Category: Immunodeficiency: primary or acquired
Homozygous loss-of-function mutations in IL-10 and IL-10-receptors (IL-10R) cause severe infantile inflammatory bowel disease. Allogeneic hematopoietic stem cell transplantation (allo-HSCT) is the only cure. However, limited donor availability and morbidity/mortality prevent the wide use of allo-HSCT. An approach based on gene-correction of patients derived hematopoietic stem and progenitor cells (HSPCs) will allow us to use an autologous HSCT. We have developed CRISPR/Cas9-based strategy to target the IL-10 locus. We selected 3 small guide RNAs (sgRNAs).

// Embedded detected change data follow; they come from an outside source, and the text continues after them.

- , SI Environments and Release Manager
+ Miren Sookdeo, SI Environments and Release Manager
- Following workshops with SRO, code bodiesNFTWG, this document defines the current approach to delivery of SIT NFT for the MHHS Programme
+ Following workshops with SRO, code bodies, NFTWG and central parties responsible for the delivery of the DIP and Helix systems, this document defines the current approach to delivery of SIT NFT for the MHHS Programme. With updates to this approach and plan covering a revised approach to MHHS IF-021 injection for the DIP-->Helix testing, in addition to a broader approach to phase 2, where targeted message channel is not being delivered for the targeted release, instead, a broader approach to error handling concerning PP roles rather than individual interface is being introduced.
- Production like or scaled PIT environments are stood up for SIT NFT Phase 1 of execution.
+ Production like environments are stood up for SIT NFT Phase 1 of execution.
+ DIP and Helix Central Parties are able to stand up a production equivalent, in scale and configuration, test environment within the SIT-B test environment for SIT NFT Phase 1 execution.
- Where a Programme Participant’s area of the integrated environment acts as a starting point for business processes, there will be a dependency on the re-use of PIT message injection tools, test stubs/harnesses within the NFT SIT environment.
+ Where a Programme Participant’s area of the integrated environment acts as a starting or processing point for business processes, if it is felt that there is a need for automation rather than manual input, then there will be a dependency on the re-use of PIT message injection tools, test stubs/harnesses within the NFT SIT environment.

To test the targeted integration mediated by those guides, we designed recombinant AAV6 (rAAV6) DNA donor templates. We observed for IL10-3, -5 and -6 an average integration of 20%, 45% and 55% in CD34+; while 17%, 28% and 30% in CD4+ T cells. Based on these data, we selected the IL10-6 guide for further studies. We designed rAAV6 carrying a codon optimized IL-10 cDNA. Digital droplet PCR showed 38% of integration at IL-10 locus in CD34+ cells. We are currently testing sgRNAs targeting IL-10RA locus.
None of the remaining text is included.